Ashok - Data Engineer Portfolio

Current Role

Bestbuy India Apr 2025 - Present

Software Engineer - II (Data)

Primarily focused on analyzing SAP reports and tracing data lineage from the reporting layer back through the medallion architecture—gold, silver, bronze layers—to the source RDBMS. The existing architecture is built on Teradata with ETL via Informatica. This analysis is used to reconstruct the data flow in Google Cloud using BigQuery and to build new reports in Looker Studio Pro.

Major Contributions:

Conducted in-depth lineage analysis of SAP reports across Teradata-based medallion architecture
Mapped data flow from gold layer to source systems to support migration to Google Cloud
Rebuilt data pipelines and models in BigQuery based on legacy architecture insights
Designed and developed reports in Looker Studio Pro for enhanced visualization and accessibility

SQL GCP Teradata Looker Studio Pro Medallion Architecture

Previous Experience

Carelon Global Solutions Dec 2022 - Mar 2025

Senior Software Engineer - Data Engineering

Focused on developing scalable data models and pipelines using Python and SQL across AWS and GCP environments to process high-volume healthcare claims data, while ensuring compliance with privacy and security standards.

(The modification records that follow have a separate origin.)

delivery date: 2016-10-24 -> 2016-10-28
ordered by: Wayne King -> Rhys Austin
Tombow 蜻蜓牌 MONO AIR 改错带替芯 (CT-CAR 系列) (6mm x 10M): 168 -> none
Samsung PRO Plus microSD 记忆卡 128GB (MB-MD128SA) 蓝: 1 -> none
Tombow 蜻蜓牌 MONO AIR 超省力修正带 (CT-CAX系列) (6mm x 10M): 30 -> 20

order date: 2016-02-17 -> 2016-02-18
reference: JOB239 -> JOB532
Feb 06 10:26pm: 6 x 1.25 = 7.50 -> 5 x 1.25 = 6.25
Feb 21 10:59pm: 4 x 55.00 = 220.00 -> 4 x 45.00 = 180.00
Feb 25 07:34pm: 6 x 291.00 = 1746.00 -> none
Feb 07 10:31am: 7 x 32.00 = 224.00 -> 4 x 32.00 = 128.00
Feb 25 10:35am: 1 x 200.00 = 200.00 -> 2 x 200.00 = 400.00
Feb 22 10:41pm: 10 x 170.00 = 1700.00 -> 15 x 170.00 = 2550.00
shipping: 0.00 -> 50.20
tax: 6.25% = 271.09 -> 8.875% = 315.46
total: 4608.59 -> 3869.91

Built ETL pipelines using Python and SQL on GCP (Cloud Functions & GKE) to monitor and process $250M in finalized claims daily (MBM Commercial model), orchestrated with Apache Airflow
Developed and maintained cloud-based workflows using AWS Lambda, Glue, EMR, Step Functions, and GCP services
Designed data models and contributed to architecture reviews with a focus on PHI/PII risk mitigation
Presented
Specialized in query optimization, code reviews, and lifecycle management to enhance data quality and security

AWS GCP SQL Airflow Snowflake

Legato Health Technologies Jan 2021 - Nov 2022

Software Engineer - Data Engineering

Contributed to enterprise-scale data pipeline development and deployment across cloud and big data platforms, with a focus on automation, data quality, and team mentorship.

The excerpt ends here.